# Simple examples of math problems illustrating a basic epistemological point.

• Instructor: In fact this expression is equal to that expression. Let us see how we can convince ourselves that that is true.

• Student: I'm more than willing to take your word for it! You're the expert!

This student feels that he is reassuring the instructor that his word will not be doubted, so he is sparing the instructor some work, reassuring the instructor that the instructor's goal is already accomplished, and he is sparing himself what he expects would be the agony of learning whatever it was the instructor was leading into.

How do we know that $\pi$ is irrational?

Well, duh!!! That's really basic. We learned that in 7th grade!! Everybody knows that!! Every textbook and teacher says so.

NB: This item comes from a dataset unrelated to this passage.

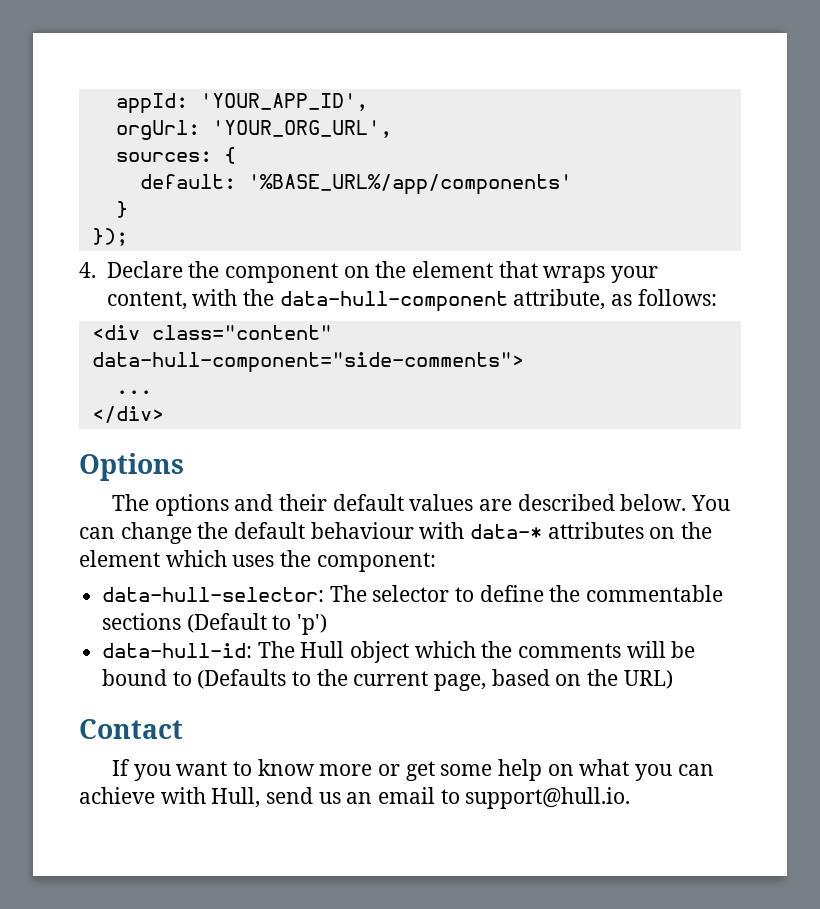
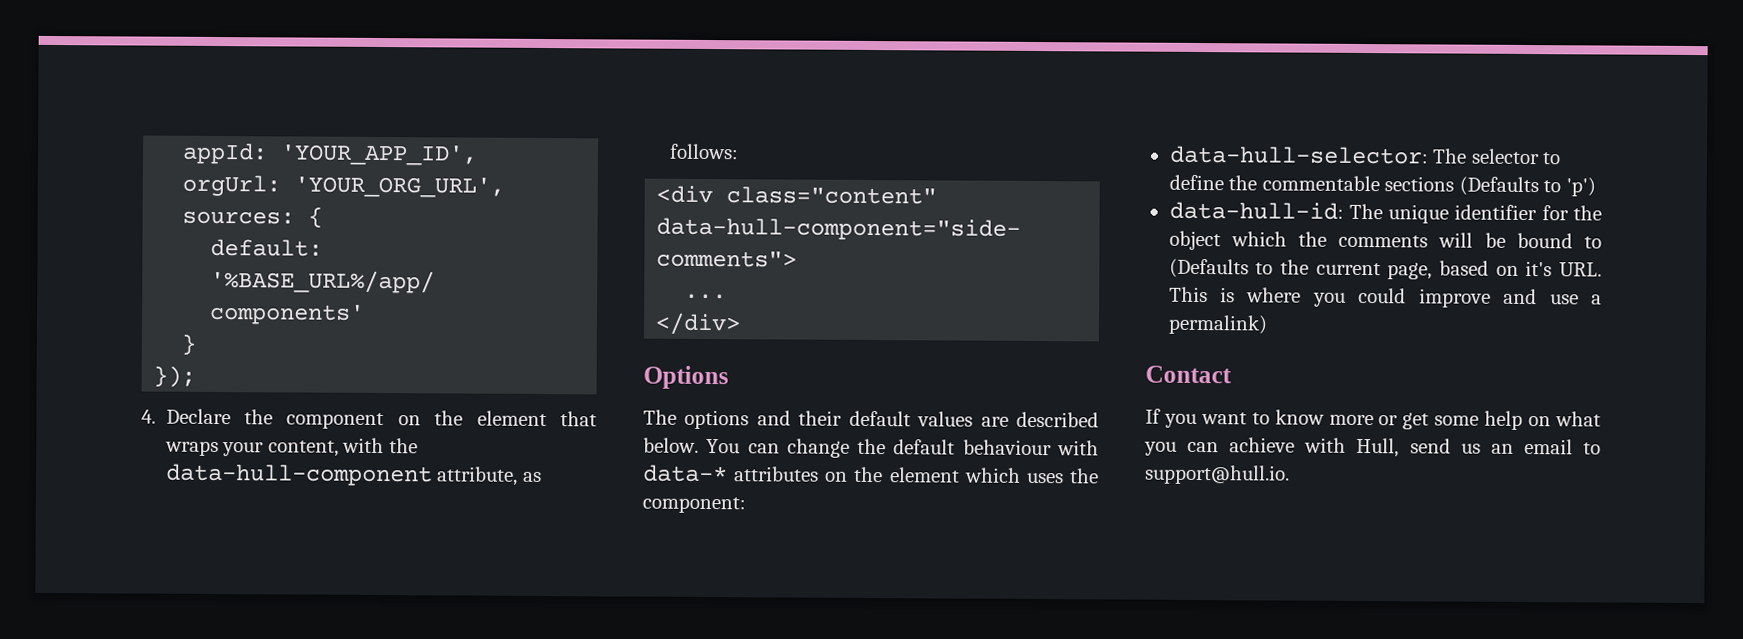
[186,613,267,633] (Default -> [1458,176,1539,197] (Defaults
[300,641,345,658] Hull -> [1388,204,1602,224] unique identifier for the
[587,669,673,689] the URL) -> [1525,260,1602,277] [1168,286,1602,308] [1167,314,1268,335] it's URL. This is where you could improve and use a permalink)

In fact, typical students don't know that the subject matter is precisely: how can we learn how to tell, independently of professors and authorities who tell us, what is true?

In order to explain that point to them, I would like some good examples, perhaps in elementary arithmetic, of situations where students as naive as the one quoted above (who is a fictitious composite of a number very real students) of easily explained problems in which even students like the one above would understand that the way they know the answer is correct is that they can see why it must be correct. That would illustrate the point that learning how to do that in more advanced subjects is precisely the subject matter of courses in those more advanced subjects.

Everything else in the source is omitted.